§ Work instructions
Print every record below exactly, minus the pictures.

§ Source information
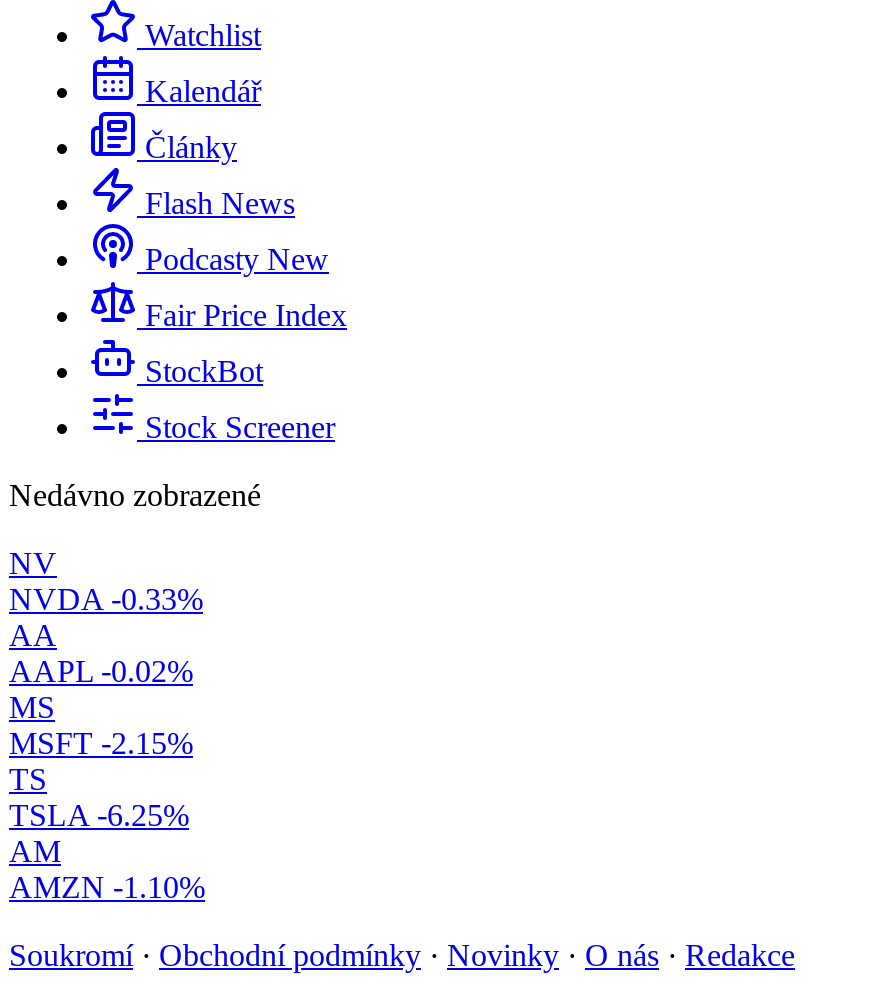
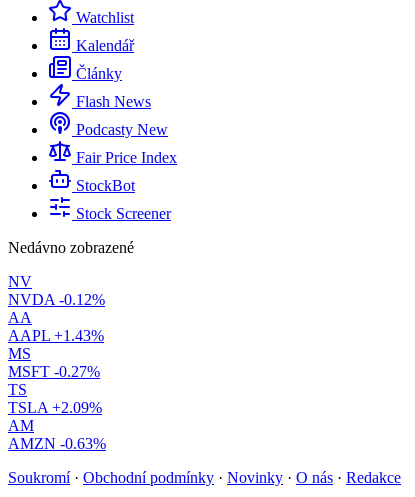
- NVDA -0.33%
+ NVDA -0.12%

- AAPL -0.02%
+ AAPL +1.43%

- MSFT -2.15%
+ MSFT -0.27%

- TSLA -6.25%
+ TSLA +2.09%

- AMZN -1.10%
+ AMZN -0.63%
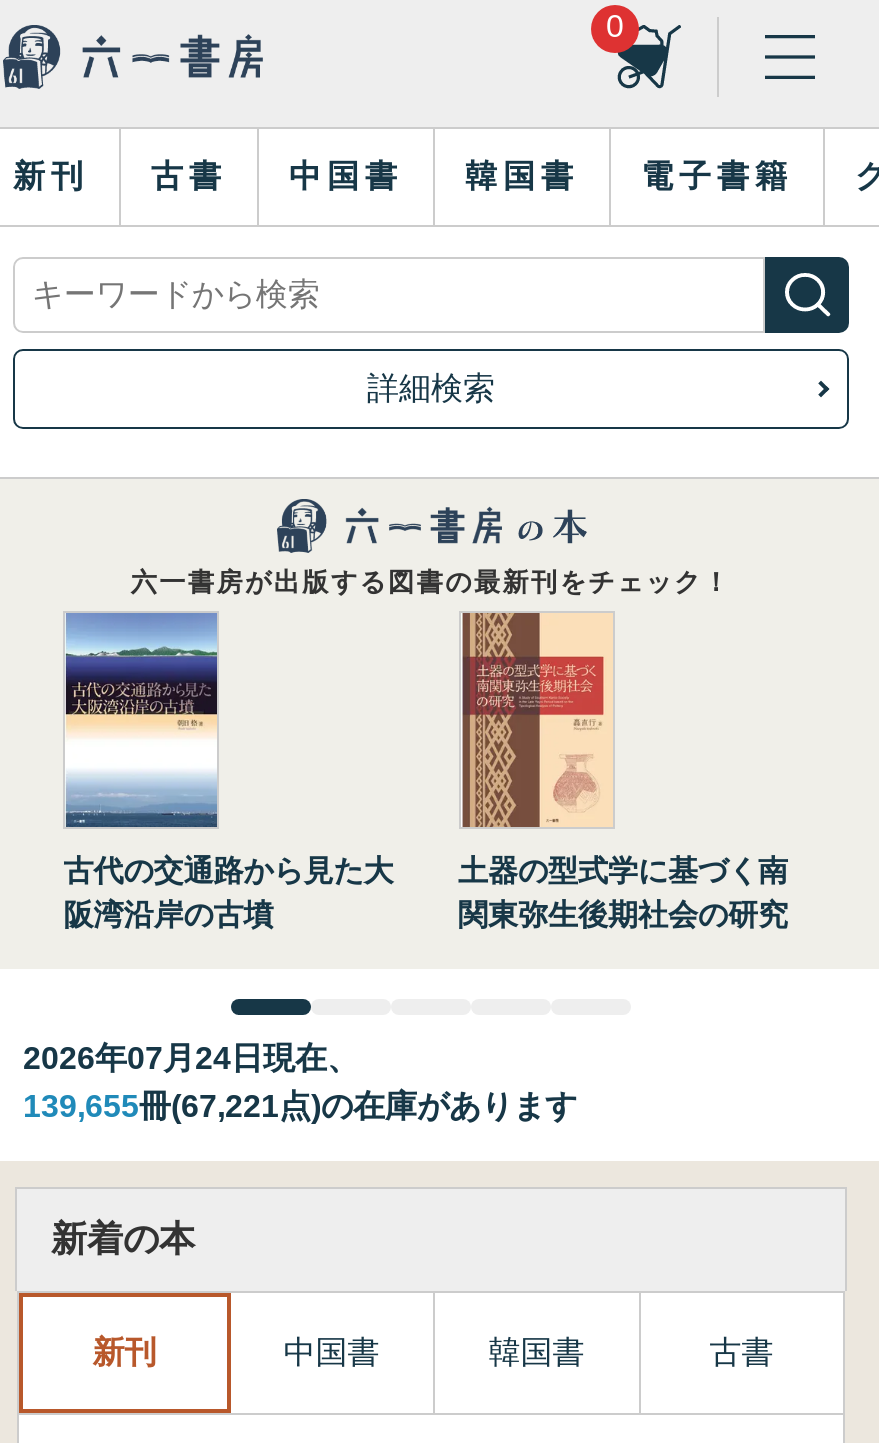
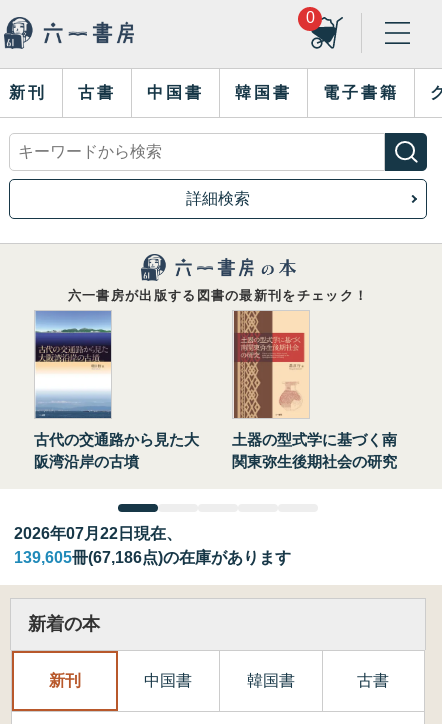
- 2026年07月24日現在、
+ 2026年07月22日現在、

- 139,655冊(67,221点)の在庫があります
+ 139,605冊(67,186点)の在庫があります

§ Exercise output
- NVDA -0.33%
+ NVDA -0.12%

- AAPL -0.02%
+ AAPL +1.43%

- MSFT -2.15%
+ MSFT -0.27%

- TSLA -6.25%
+ TSLA +2.09%

- AMZN -1.10%
+ AMZN -0.63%
- 2026年07月24日現在、
+ 2026年07月22日現在、

- 139,655冊(67,221点)の在庫があります
+ 139,605冊(67,186点)の在庫があります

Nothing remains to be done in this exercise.